What to work on: Write out, word for word, the line that contains "[738,468,751,479] ''' -> (568, 590) none" and each line after it down to the last line of the data below. Include nothing more.

Dataset records:
□ □ □ □ □

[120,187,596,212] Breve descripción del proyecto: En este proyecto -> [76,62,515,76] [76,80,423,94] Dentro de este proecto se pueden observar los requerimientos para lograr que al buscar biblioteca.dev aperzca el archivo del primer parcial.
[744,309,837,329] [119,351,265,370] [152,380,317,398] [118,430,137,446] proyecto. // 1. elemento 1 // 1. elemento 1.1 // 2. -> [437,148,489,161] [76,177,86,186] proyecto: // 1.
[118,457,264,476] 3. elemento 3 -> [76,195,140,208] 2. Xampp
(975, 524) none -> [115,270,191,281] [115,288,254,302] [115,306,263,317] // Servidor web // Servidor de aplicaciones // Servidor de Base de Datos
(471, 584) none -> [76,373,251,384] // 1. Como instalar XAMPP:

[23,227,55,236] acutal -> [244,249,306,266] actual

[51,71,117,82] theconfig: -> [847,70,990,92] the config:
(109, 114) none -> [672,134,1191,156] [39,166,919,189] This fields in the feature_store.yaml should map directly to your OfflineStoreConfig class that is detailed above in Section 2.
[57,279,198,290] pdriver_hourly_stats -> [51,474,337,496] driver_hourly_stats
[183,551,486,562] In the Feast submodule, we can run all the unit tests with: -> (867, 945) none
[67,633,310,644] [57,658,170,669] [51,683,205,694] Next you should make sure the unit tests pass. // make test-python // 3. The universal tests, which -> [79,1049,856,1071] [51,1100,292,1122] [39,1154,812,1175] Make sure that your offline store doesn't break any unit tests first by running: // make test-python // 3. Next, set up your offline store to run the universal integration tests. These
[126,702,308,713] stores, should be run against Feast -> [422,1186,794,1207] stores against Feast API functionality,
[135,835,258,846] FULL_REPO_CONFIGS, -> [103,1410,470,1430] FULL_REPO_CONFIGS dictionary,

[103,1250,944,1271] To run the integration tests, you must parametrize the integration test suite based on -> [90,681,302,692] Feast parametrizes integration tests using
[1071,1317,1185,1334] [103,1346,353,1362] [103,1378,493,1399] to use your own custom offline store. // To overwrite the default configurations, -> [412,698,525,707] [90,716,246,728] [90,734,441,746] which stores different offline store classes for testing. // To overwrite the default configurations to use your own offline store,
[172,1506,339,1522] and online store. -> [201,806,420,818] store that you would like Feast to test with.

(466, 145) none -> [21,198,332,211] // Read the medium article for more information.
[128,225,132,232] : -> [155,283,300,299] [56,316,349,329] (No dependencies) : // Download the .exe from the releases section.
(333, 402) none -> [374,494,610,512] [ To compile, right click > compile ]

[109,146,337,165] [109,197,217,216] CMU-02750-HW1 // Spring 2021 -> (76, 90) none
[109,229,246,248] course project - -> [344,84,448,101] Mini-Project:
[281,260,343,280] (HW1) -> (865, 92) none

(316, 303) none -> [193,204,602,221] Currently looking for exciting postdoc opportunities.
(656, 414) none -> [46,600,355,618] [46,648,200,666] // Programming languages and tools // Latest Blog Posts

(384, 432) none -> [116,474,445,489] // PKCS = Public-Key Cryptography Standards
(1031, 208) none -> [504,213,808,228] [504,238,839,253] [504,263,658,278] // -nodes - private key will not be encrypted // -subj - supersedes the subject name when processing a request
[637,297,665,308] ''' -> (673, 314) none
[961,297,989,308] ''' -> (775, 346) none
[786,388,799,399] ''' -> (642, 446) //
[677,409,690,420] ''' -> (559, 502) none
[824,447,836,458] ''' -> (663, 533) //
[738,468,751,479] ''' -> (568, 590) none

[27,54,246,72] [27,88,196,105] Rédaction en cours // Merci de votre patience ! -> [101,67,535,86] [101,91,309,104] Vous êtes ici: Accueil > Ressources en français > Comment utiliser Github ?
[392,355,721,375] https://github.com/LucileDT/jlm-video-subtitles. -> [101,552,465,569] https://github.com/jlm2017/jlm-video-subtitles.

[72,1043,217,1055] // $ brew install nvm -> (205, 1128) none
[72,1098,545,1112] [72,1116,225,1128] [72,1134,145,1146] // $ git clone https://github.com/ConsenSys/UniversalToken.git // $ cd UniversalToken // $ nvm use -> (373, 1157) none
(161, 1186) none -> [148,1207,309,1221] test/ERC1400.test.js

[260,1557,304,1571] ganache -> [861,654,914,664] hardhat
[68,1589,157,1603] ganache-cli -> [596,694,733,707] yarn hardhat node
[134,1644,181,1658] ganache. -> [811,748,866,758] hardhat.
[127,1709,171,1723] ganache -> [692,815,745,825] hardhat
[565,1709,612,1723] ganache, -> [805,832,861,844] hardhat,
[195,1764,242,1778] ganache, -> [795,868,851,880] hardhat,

□ □ □ □ □

Answer to the problem:
[738,468,751,479] ''' -> (568, 590) none

[27,54,246,72] [27,88,196,105] Rédaction en cours // Merci de votre patience ! -> [101,67,535,86] [101,91,309,104] Vous êtes ici: Accueil > Ressources en français > Comment utiliser Github ?
[392,355,721,375] https://github.com/LucileDT/jlm-video-subtitles. -> [101,552,465,569] https://github.com/jlm2017/jlm-video-subtitles.

[72,1043,217,1055] // $ brew install nvm -> (205, 1128) none
[72,1098,545,1112] [72,1116,225,1128] [72,1134,145,1146] // $ git clone https://github.com/ConsenSys/UniversalToken.git // $ cd UniversalToken // $ nvm use -> (373, 1157) none
(161, 1186) none -> [148,1207,309,1221] test/ERC1400.test.js

[260,1557,304,1571] ganache -> [861,654,914,664] hardhat
[68,1589,157,1603] ganache-cli -> [596,694,733,707] yarn hardhat node
[134,1644,181,1658] ganache. -> [811,748,866,758] hardhat.
[127,1709,171,1723] ganache -> [692,815,745,825] hardhat
[565,1709,612,1723] ganache, -> [805,832,861,844] hardhat,
[195,1764,242,1778] ganache, -> [795,868,851,880] hardhat,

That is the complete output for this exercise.